_Problem statement:_
Only one portion of the data is to be written out: from the line bearing "[141,635,223,653] pairs (one" through the line bearing "(summation): -> [755,826,982,843]". Write it exactly as it appears.

Change detection data
▼

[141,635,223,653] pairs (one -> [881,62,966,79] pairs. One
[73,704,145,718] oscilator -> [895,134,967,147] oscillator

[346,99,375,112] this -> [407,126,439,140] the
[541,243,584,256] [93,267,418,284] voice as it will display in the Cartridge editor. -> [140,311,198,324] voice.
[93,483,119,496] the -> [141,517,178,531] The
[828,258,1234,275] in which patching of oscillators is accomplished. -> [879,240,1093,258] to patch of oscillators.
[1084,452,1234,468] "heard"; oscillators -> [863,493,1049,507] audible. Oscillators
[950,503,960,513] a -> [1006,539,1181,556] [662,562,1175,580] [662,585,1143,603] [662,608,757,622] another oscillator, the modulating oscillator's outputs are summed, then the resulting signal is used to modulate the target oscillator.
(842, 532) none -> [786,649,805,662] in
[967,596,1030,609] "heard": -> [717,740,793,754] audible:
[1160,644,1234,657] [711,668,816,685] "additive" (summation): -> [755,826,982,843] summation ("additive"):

▲
▼

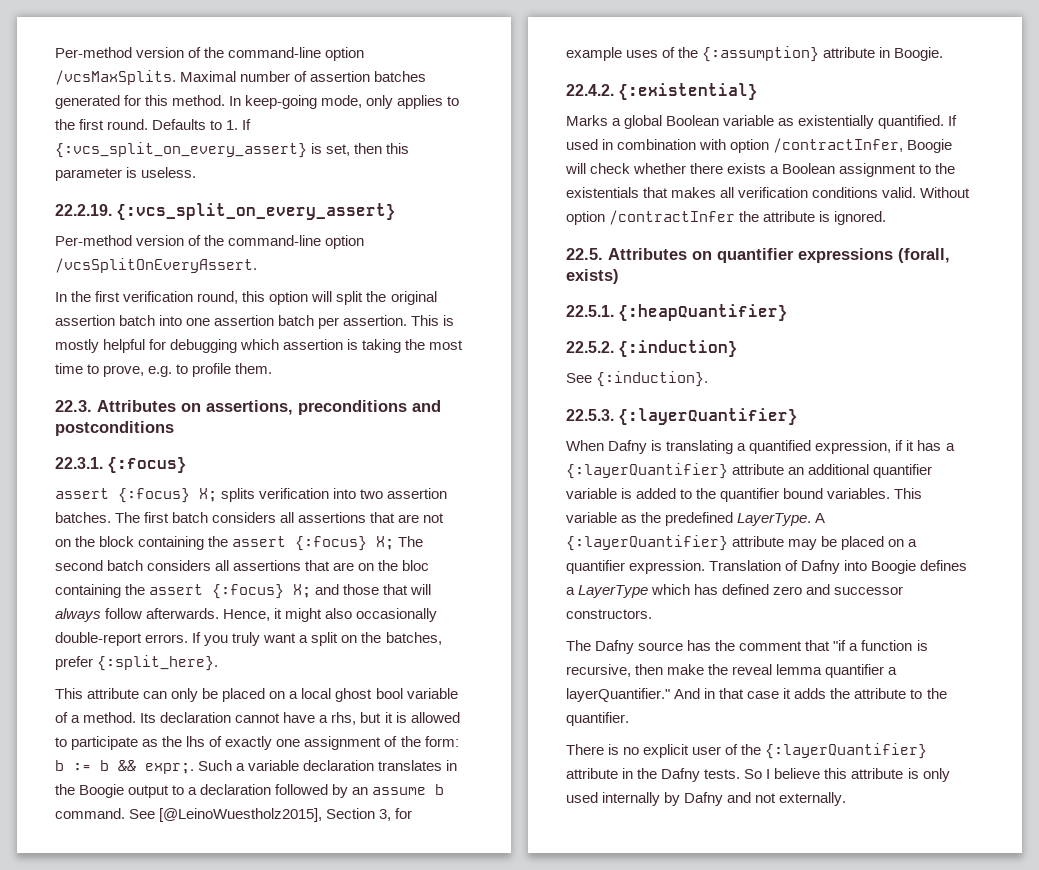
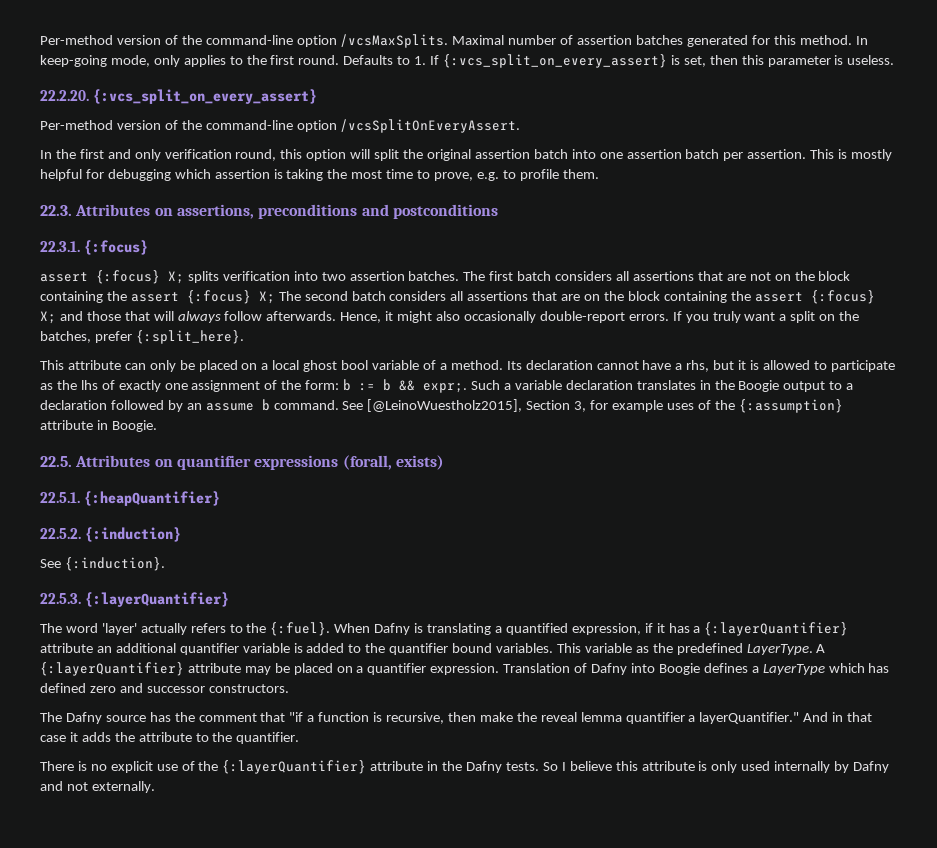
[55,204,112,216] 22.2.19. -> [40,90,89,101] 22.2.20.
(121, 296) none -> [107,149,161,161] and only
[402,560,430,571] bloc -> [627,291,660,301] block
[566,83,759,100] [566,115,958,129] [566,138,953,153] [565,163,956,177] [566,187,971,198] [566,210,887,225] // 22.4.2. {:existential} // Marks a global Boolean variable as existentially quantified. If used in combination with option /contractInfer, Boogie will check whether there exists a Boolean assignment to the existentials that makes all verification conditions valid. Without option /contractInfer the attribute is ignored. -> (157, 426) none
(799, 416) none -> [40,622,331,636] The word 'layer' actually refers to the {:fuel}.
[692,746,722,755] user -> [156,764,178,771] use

▲

_Task answer:_
[141,635,223,653] pairs (one -> [881,62,966,79] pairs. One
[73,704,145,718] oscilator -> [895,134,967,147] oscillator

[346,99,375,112] this -> [407,126,439,140] the
[541,243,584,256] [93,267,418,284] voice as it will display in the Cartridge editor. -> [140,311,198,324] voice.
[93,483,119,496] the -> [141,517,178,531] The
[828,258,1234,275] in which patching of oscillators is accomplished. -> [879,240,1093,258] to patch of oscillators.
[1084,452,1234,468] "heard"; oscillators -> [863,493,1049,507] audible. Oscillators
[950,503,960,513] a -> [1006,539,1181,556] [662,562,1175,580] [662,585,1143,603] [662,608,757,622] another oscillator, the modulating oscillator's outputs are summed, then the resulting signal is used to modulate the target oscillator.
(842, 532) none -> [786,649,805,662] in
[967,596,1030,609] "heard": -> [717,740,793,754] audible:
[1160,644,1234,657] [711,668,816,685] "additive" (summation): -> [755,826,982,843] summation ("additive"):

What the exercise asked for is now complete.